Features
Re-cognizing transience in Taziyeh and Darbar
Paradoxically, the awareness of its (transient architecture) own temporality shares without complexes its time and space conditions resulting in accomplice architecture. – La MIMA
It is impossible for a Shia not to weep. His heart is a living tomb, the true tomb for the
head of the beheaded martyr. – Shia saying
Transient architecture, in its self-conscious or 'accomplice' mode, achieves a transparency with time. Danish architect Aldo van Eyck described this process of internalizing time ('the growing body of experience') as a process wherein the past is reflected in the present, resulting in the former losing its quality of 'cutting blade,' or, 'sourness.' A van Eyck, who became one of the leading proponents of an avant-garde structuralism (an inaccurate name for the movement) expressed in the labyrinthine-micro-city playgrounds of Amsterdam and The Orphanage, framed architecture in the image of man. Reacting against the functionalist modernist edicts of CIAM (Congrès Internationaux d'Architecture Modern), Eyck believed that, 'Whatever space and time mean, place and occasion mean more. For space in the image of man is place, and time in the image of man is occasion.' Eyck's version of this 'symbiotic' architecture manipulated elements of relativity, reciprocity and what he termed 'dual phenomena' against the monumentality and uni-directional, central and definite aspects of modernism. The spatiotemporal coordinates of Taziyeh and Darbar are precisely such place–occasions with fixed and ambulatory forms of performance during orosh and Muharram, centered around and surrounded by multiple transient structures. As local expressions of the Islamic cosmos through a constellation of the meta-historical, political and spiritual, the heterogeneity of Muharram and orosh appears, at first, to resist easy analogies with transient architecture as a global category. Yet, re-cognizing the ludic, accomplice and non-uni-directional elements in these 'transient spaces' opens up trajectories.

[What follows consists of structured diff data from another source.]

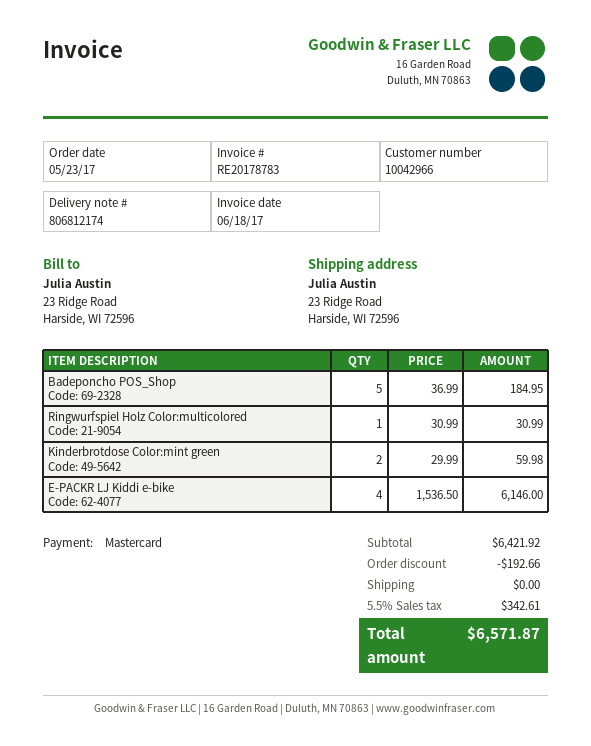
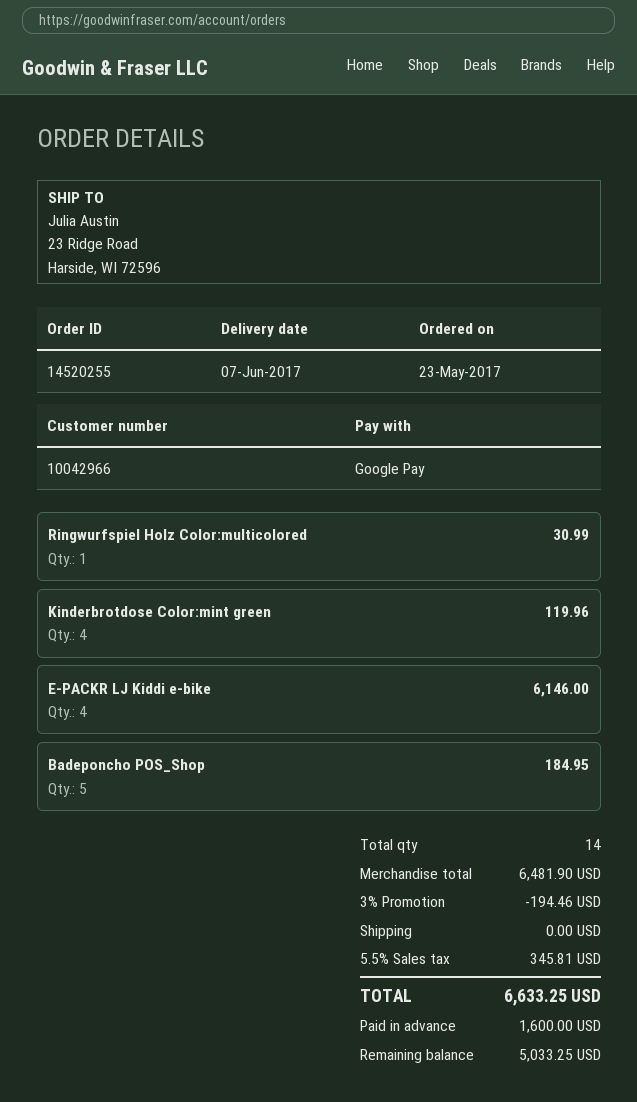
payment method: Mastercard -> Google Pay
Kinderbrotdose Color:mint green: 2 for 59.98 -> 4 for 119.96
subtotal: 6421.92 -> 6481.90
discount: 192.66 -> 194.46
tax: 5.5% = 342.61 -> 5.5% = 345.81
total: 6571.87 -> 6633.25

Taziyeh and Darbar refuse the space between 'religion' and 'politics.' Geraldine Finn has shown how these are mutually determining and determined categories as each are the 'difference' of the other. In Bangladesh, overlapping religious narratives are structured through the transposition of mythical themes (the memorialization of Saints) in the liminal rituals of orosh and Muharram; space is re-territorialized in one, while circular time becomes space, flat in the sense of rhizome tracing the collective unconscious, in the other. Transience here expresses dual phenomena not dissimilar from A van Eyck's definition of phenomena 'which could only exist with their opposite without resorting to the arbitrary accentuation of either one at the expense of the other.' The orosh gate cannot exist without the accomplice receptiveness of the chottor (precinct) and streets which are overtaken by orosh, or the playgrounds/fields where the tents are erected; the processions and plays twice a day for ten days exist relative to the surrounding, and centering Sunni culture.

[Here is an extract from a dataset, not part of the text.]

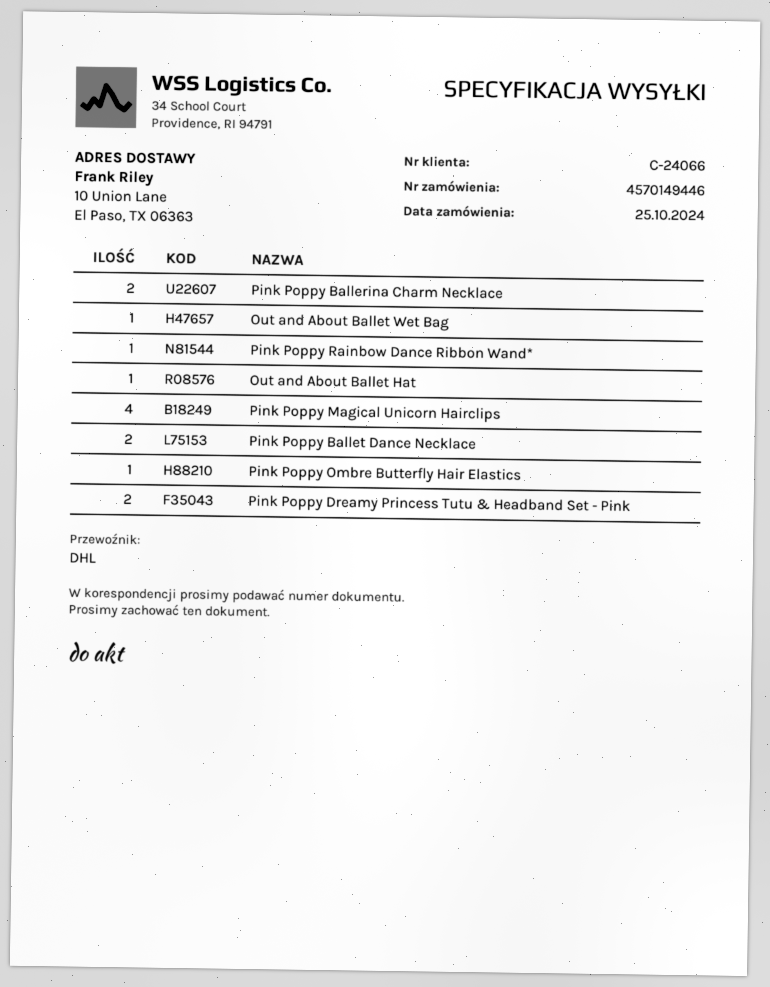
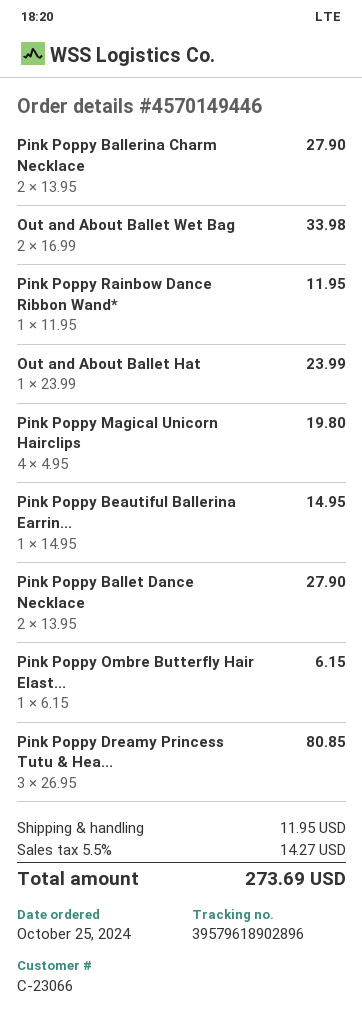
customer number: C-24066 -> C-23066
Out and About Ballet Wet Bag: 1 -> 2
Pink Poppy Dreamy Princess Tutu & Headband Set - Pink: 2 -> 3
Pink Poppy Beautiful Ballerina Earrin...: none -> 1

Taziyeh (literally, 'grief', or mourning/consolation) negates the notion of architecture tout court or performance as 'ritual/festivity.' Between total architecture (the body) and le theatre total, Taziyeh inhabits a liminal space where a rhizomatic community moves in concentric circles (cycles of meaning, 'across' ten days that climax in Ashura) towards verticality. If the body of the Shia is the true tomb, the transient Takiyeh, imambara, stages, flags and symbolic procession constitute merely the purification and poisoning process, the circumventing of the sacred and profane. The body is the site of mattom (the iconographic chest-beating and self-flagellation) and the vessel of polyvalent dream rather than 'mere' symbol (as differentiated by Deleuze in The Logic of Sense). Nonverbal, nontextual and nonvisual elements in Taziyeh, both procession and play, have equal symbolic value as the verbalized, the textual and the visual. Music (dirge) and fragments of script are ludiclly combined, the entire ritual is a collective knowledge and possession of dream. Where Taziyeh has developed into a theatrical genre, particularly in Iran, it has retained these elements. In Wirth's view, the way language in Taziyeh articulates 'an attitude but not the particular meaning' is similar to avant-garde playwrights like Wilson or Serban. Whitney writes, 'Taziyeh actively retains a fundamental principle of intimacy without placing any constraints on the size of the performance space or the number of spectators. This is le theatre total.' This corporal implosion, ending on the 10th day, Ashura, with a drowning of the Taziyeh structure (either in an actual well or in some symbolic 'field') that marks the beginning of the Islamic calendar, always carries a danger that is rare even in the liminal dangers of most rituals: far from a festival, the loud anti-music of Taziyeh's characteristic 'mattom' (the rhythmic beating of the chest) and backward-forward movements that reach a crescendo as the body becomes the living tomb of Hussein, possessed of an open wound, is a unique commemoration of martyrdom, re-enacting social divisions in some instances, while re-inscribing the minority culture in the majority's religious narrative in others.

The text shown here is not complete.